PROBLEM TO SOLVE: Go to the line below containing "(609, 295) none" and print exactly from there through the line containing "(133, 2110) none", both included. Print nothing else.

INFORMATION PROVIDED:
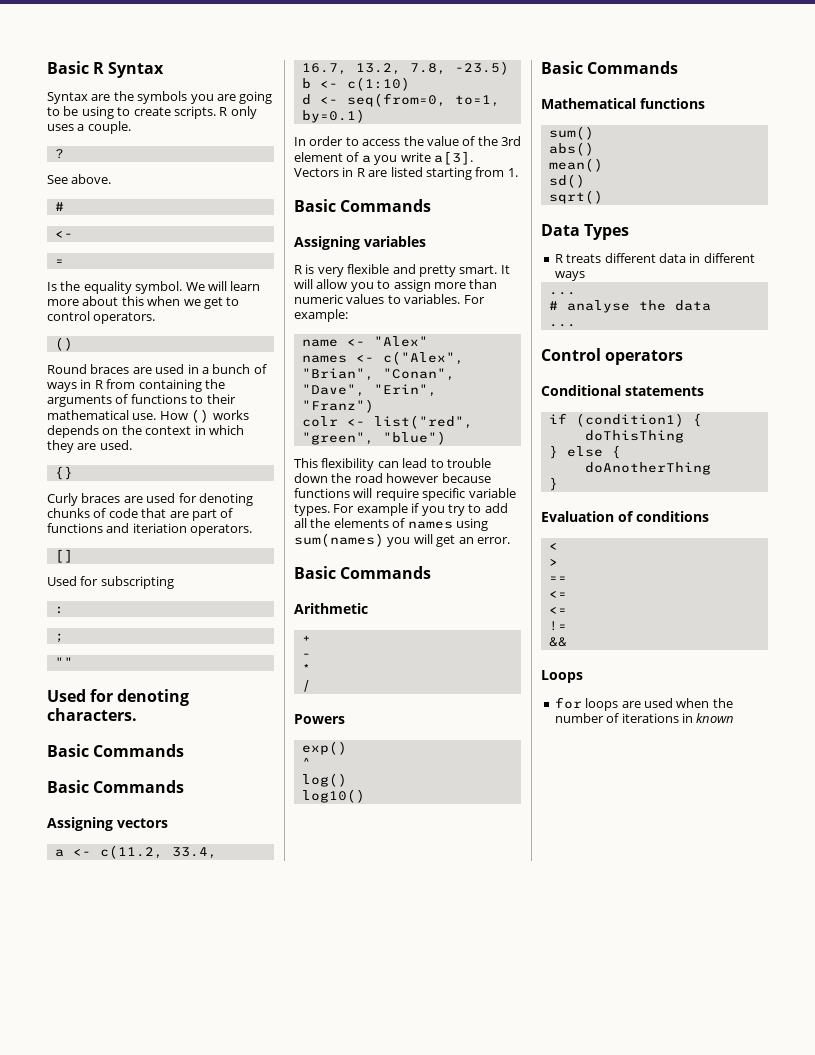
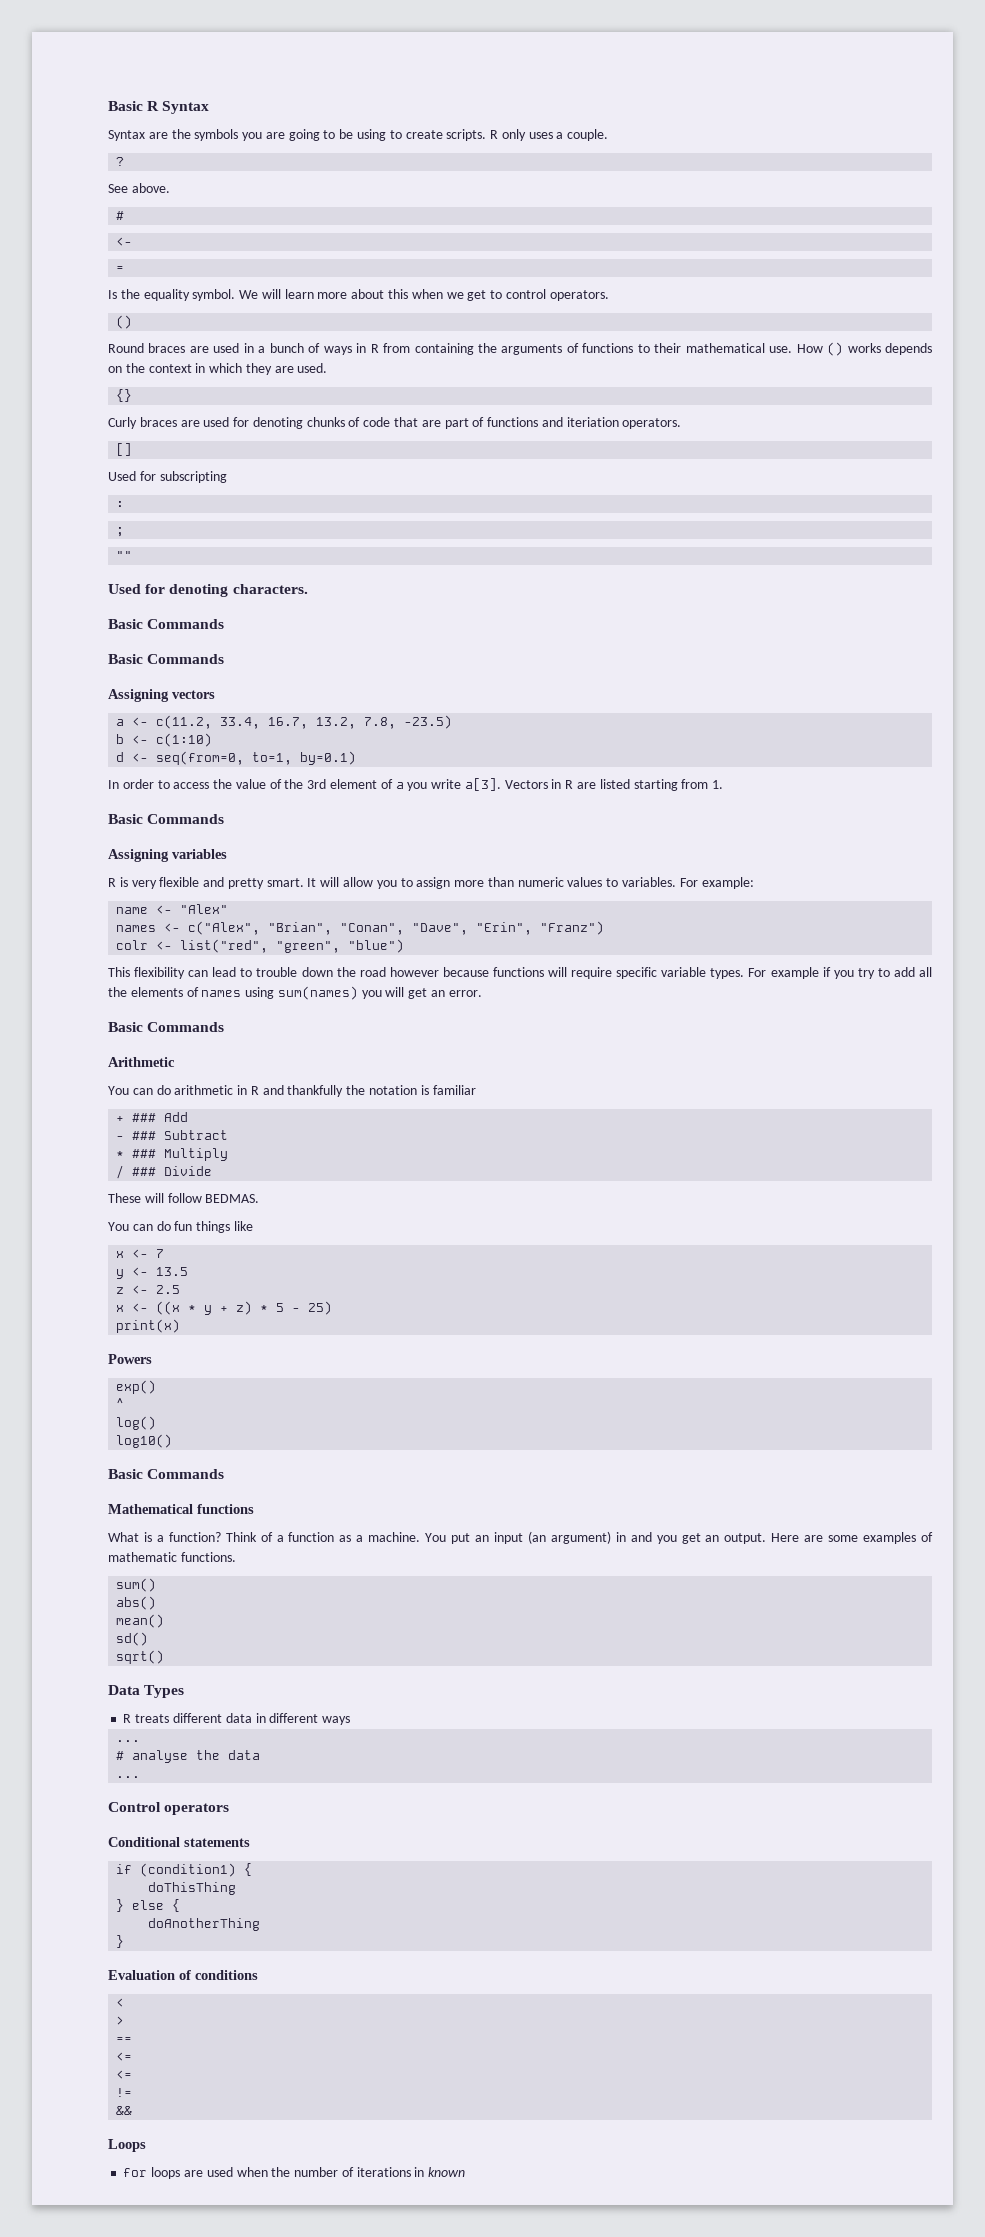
[301,635,311,642] [301,653,311,658] [301,664,311,674] // + // - // * -> [108,1085,476,1097] [116,1112,189,1122] [116,1130,229,1140] [116,1148,229,1161] // You can do arithmetic in R and thankfully the notation is familiar // + ### Add // - ### Subtract // * ### Multiply
(311, 686) none -> [132,1166,213,1176] [108,1193,260,1203] [108,1221,253,1233] [116,1249,165,1258] [116,1267,189,1279] [116,1285,181,1294] [116,1301,333,1315] [116,1319,181,1333] ### Divide // These will follow BEDMAS. // You can do fun things like // x <- 7 // y <- 13.5 // z <- 2.5 // x <- ((x * y + z) * 5 - 25) // print(x)
(705, 103) none -> [108,1531,933,1544] [108,1552,236,1562] // What is a function? Think of a function as a machine. You put an input (an argument) in and you get an output. Here are some examples of mathematic functions.

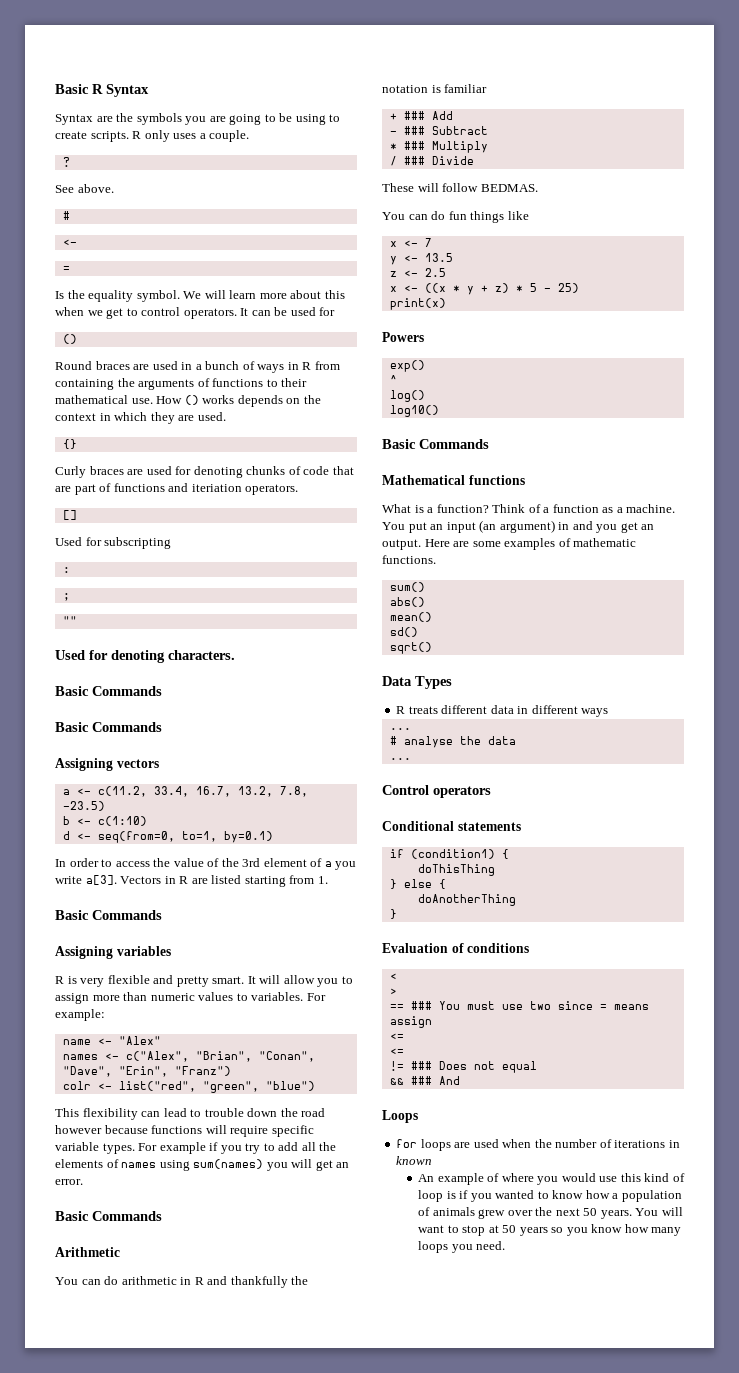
(609, 295) none -> [240,307,336,316] It can be used for
(133, 2040) none -> [410,1001,649,1010] [389,1016,432,1028] ### You must use two since = means assign
(133, 2092) none -> [410,1061,537,1073] ### Does not equal
(133, 2110) none -> [410,1076,460,1085] ### And
(466, 2172) none -> [418,1173,685,1185] [418,1190,682,1202] [418,1207,683,1219] [418,1224,682,1236] [418,1241,506,1253] // An example of where you would use this kind of loop is if you wanted to know how a population of animals grew over the next 50 years. You will want to stop at 50 years so you know how many loops you need.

SOLUTION:
(609, 295) none -> [240,307,336,316] It can be used for
(133, 2040) none -> [410,1001,649,1010] [389,1016,432,1028] ### You must use two since = means assign
(133, 2092) none -> [410,1061,537,1073] ### Does not equal
(133, 2110) none -> [410,1076,460,1085] ### And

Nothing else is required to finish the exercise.